Evidence-based Parenting Education: A Global Perspective
James J. Ponzetti
Routledge, Sep 10, 2015 - Parenting - 342 pages
This is the first book to provide a multidisciplinary, critical, and global overview of evidence-based parenting education (PEd) programs. Readers are introduced to the best practices for designing, implementing, and evaluating effective PEd programs in order to teach clients how to be effective parents. Noted contributors from various disciplines examine evidence -based programs from the U.S., Canada, Europe, Asia, Australia, as well as web-based alternatives. The best practices used in a number of venues are explored, often by the developers themselves. Examples and discussion questions encourage application of the material. Critical guidance for those who wish to design, implement, and evaluate PEd programs in various settings is provided.
All chapters feature learning goals, an introduction, conclusion, key points, discussion questions, and additional resources. In addition to these elements, chapters in Part III follow a consistent structure so readers can easily compare programs-theoretical foundations and history, needs assessment and target audience, program goals & objectives, curriculum issues, cultural Implications, evidence-based research and evaluation, and professional preparation and training issues. The editor has taught parenting and family life education courses for years. This book reviews the key information that his students needed to become competent professionals.
Highlights of the book's coverage include:
The book opens with a historical overview of PEd development. It is followed by 20 chapters divided in four parts. The initial six chapters focus on fundamentals of parenting education --program design, implementation, evaluation, the role of mediators and moderators, as well as the U.S. Cooperative Extension Parent Framework. The three chapters in Part II review the latest status of parenting education in Europe, Asia, and web-based alternatives. Part III presents ten stellar, evidence-based parenting programs offered around the world.
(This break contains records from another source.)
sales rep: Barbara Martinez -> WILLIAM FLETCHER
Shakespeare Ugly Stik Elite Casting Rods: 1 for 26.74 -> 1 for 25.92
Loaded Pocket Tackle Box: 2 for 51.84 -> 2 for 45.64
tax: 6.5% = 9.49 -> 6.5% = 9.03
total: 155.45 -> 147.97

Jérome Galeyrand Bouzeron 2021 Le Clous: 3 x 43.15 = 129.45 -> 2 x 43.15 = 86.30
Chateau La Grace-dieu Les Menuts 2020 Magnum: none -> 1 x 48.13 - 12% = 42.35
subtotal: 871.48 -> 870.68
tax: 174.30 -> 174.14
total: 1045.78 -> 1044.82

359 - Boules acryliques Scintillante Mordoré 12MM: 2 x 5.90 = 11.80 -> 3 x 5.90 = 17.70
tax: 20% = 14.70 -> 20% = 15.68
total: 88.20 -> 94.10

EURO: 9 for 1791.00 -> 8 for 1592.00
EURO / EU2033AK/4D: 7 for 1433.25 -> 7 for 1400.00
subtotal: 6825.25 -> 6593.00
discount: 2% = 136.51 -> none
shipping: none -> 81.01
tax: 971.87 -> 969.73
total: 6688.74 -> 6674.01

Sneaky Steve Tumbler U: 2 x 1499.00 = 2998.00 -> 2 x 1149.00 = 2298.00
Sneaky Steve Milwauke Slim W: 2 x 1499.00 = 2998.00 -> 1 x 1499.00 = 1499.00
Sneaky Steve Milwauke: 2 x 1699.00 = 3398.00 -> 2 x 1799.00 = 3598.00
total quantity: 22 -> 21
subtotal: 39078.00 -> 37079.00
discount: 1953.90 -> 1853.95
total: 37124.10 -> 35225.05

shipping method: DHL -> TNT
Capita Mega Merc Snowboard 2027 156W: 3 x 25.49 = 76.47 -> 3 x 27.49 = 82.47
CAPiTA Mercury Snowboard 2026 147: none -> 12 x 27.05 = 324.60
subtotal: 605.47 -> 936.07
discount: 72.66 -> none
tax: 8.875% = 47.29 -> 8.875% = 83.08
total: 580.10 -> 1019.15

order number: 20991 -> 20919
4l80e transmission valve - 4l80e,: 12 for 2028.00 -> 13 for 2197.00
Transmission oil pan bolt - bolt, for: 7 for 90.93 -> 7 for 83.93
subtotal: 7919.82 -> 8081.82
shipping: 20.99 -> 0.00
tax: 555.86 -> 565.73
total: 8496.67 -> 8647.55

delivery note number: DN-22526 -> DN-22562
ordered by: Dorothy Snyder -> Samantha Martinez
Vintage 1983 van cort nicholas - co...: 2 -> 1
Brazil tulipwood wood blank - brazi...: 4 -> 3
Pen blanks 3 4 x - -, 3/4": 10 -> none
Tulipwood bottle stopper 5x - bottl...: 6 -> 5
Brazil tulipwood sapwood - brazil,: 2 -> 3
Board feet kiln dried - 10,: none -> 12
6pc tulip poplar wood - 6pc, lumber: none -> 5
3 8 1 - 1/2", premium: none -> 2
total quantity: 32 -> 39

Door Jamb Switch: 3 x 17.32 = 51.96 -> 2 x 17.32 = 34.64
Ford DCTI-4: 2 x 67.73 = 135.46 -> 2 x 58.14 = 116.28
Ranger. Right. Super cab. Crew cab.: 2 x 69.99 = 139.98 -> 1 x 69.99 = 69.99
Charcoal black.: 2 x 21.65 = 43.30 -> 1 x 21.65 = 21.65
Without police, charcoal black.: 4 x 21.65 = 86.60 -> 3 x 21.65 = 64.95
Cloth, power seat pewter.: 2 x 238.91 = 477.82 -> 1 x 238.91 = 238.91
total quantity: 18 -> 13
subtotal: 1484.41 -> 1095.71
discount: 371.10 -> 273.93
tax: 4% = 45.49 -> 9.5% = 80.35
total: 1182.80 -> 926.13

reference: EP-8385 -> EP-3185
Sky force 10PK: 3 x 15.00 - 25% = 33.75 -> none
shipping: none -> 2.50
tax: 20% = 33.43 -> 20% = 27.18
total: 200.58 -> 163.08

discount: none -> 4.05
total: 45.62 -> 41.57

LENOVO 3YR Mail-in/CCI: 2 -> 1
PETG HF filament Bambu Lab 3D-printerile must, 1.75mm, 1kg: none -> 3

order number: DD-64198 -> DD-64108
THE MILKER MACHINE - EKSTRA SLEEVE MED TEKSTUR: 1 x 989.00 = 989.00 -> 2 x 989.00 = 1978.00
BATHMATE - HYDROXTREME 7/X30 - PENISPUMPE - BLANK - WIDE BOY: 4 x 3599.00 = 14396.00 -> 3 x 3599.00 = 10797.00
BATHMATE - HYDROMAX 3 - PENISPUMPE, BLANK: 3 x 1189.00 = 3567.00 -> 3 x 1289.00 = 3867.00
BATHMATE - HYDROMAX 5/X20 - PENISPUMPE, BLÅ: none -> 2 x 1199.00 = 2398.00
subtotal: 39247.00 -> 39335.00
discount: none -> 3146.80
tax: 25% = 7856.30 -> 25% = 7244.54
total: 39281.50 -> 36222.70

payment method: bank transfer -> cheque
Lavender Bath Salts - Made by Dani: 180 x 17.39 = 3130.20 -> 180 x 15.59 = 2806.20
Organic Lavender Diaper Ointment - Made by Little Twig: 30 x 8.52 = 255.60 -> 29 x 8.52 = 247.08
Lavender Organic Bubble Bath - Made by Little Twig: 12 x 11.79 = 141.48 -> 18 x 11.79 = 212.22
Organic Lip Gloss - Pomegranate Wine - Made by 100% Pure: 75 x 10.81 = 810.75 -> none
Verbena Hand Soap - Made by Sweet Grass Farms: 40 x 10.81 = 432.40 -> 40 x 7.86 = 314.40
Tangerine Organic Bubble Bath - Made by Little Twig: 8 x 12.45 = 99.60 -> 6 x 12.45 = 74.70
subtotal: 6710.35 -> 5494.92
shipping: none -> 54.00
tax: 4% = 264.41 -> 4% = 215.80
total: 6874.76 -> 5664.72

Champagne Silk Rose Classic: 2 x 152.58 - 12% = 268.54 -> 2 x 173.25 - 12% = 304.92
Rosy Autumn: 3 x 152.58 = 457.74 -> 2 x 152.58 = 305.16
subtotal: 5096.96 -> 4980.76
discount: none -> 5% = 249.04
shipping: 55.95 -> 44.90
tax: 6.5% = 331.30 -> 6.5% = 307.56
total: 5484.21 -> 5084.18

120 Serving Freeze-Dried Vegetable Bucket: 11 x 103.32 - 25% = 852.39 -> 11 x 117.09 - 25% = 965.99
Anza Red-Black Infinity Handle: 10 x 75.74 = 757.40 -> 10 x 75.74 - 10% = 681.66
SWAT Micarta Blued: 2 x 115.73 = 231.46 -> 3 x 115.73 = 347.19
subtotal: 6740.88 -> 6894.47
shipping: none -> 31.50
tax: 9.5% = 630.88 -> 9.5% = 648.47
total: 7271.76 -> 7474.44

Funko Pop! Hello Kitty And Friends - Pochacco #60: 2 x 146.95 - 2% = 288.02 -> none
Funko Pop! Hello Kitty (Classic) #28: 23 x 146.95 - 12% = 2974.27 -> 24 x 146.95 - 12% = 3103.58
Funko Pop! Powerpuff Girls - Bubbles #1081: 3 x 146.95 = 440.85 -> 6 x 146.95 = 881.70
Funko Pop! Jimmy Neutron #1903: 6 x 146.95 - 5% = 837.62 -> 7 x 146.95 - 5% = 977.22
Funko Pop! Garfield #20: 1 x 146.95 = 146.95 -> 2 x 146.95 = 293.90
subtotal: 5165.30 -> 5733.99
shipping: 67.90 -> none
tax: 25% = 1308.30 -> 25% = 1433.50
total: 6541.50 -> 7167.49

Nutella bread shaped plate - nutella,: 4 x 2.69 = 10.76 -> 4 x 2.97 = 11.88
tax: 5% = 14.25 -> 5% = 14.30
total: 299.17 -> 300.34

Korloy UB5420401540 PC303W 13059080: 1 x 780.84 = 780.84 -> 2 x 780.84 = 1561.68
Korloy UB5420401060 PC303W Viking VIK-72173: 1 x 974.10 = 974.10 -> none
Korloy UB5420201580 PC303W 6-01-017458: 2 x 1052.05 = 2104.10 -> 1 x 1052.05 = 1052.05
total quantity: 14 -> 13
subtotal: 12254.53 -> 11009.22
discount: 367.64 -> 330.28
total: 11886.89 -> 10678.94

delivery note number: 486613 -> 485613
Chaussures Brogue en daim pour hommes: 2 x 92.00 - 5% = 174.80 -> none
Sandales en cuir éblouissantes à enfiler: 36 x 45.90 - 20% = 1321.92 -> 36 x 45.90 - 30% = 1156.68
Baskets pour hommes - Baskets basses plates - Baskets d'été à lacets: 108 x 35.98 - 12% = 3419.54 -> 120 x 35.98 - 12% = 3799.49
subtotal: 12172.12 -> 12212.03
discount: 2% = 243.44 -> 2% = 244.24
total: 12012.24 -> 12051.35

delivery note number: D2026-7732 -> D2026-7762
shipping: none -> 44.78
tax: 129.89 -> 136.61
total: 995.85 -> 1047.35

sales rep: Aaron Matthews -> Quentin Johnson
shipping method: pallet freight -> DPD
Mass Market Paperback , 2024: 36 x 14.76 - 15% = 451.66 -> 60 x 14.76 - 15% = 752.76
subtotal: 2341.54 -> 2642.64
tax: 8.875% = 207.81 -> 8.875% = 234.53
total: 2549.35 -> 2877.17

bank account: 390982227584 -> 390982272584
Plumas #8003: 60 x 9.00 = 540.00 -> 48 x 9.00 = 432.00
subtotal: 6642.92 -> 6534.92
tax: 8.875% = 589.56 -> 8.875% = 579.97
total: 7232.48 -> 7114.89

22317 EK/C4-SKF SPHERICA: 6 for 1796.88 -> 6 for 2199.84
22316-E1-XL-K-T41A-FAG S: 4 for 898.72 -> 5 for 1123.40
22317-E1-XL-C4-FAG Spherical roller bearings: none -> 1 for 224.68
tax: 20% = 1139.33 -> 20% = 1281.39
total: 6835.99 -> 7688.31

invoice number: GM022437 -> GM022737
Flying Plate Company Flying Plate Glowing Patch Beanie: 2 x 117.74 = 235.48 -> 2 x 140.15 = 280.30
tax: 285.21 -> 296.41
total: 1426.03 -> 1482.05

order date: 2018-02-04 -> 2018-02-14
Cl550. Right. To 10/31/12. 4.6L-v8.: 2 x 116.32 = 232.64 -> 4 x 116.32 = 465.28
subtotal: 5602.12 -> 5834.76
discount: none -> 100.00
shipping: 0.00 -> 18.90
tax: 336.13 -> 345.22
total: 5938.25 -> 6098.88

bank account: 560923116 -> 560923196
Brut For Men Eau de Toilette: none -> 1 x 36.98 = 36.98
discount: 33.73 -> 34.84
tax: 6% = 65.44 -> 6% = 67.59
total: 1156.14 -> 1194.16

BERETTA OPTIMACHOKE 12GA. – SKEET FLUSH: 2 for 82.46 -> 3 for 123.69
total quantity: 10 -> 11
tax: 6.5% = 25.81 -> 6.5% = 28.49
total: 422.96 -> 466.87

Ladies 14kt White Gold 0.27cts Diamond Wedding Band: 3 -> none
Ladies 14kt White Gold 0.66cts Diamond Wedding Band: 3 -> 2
In addition to the learning goals, introduction, conclusion, key points, discussion questions, and additional resources that are found in all chapters, those in Part III also consider theoretical foundations and history, needs assessment and target audience, program goals & objectives, curriculum issues, cultural Implications, evidence based research and evaluation, and professional preparation and training issues. Part IV reviews future directions.
Ideal for advanced undergraduate or graduate courses in parent education, parent-child relations, parenting, early childhood or family life education, family therapy, and home, school, and community services taught in human development and family studies, psychology, social work, sociology, education, nursing, and more, the book also serves as a resource for practitioners, counselors, clergy members, and policy makers interested in evidence based PEd programs or those seeking to become CFLEs or Parent Educators.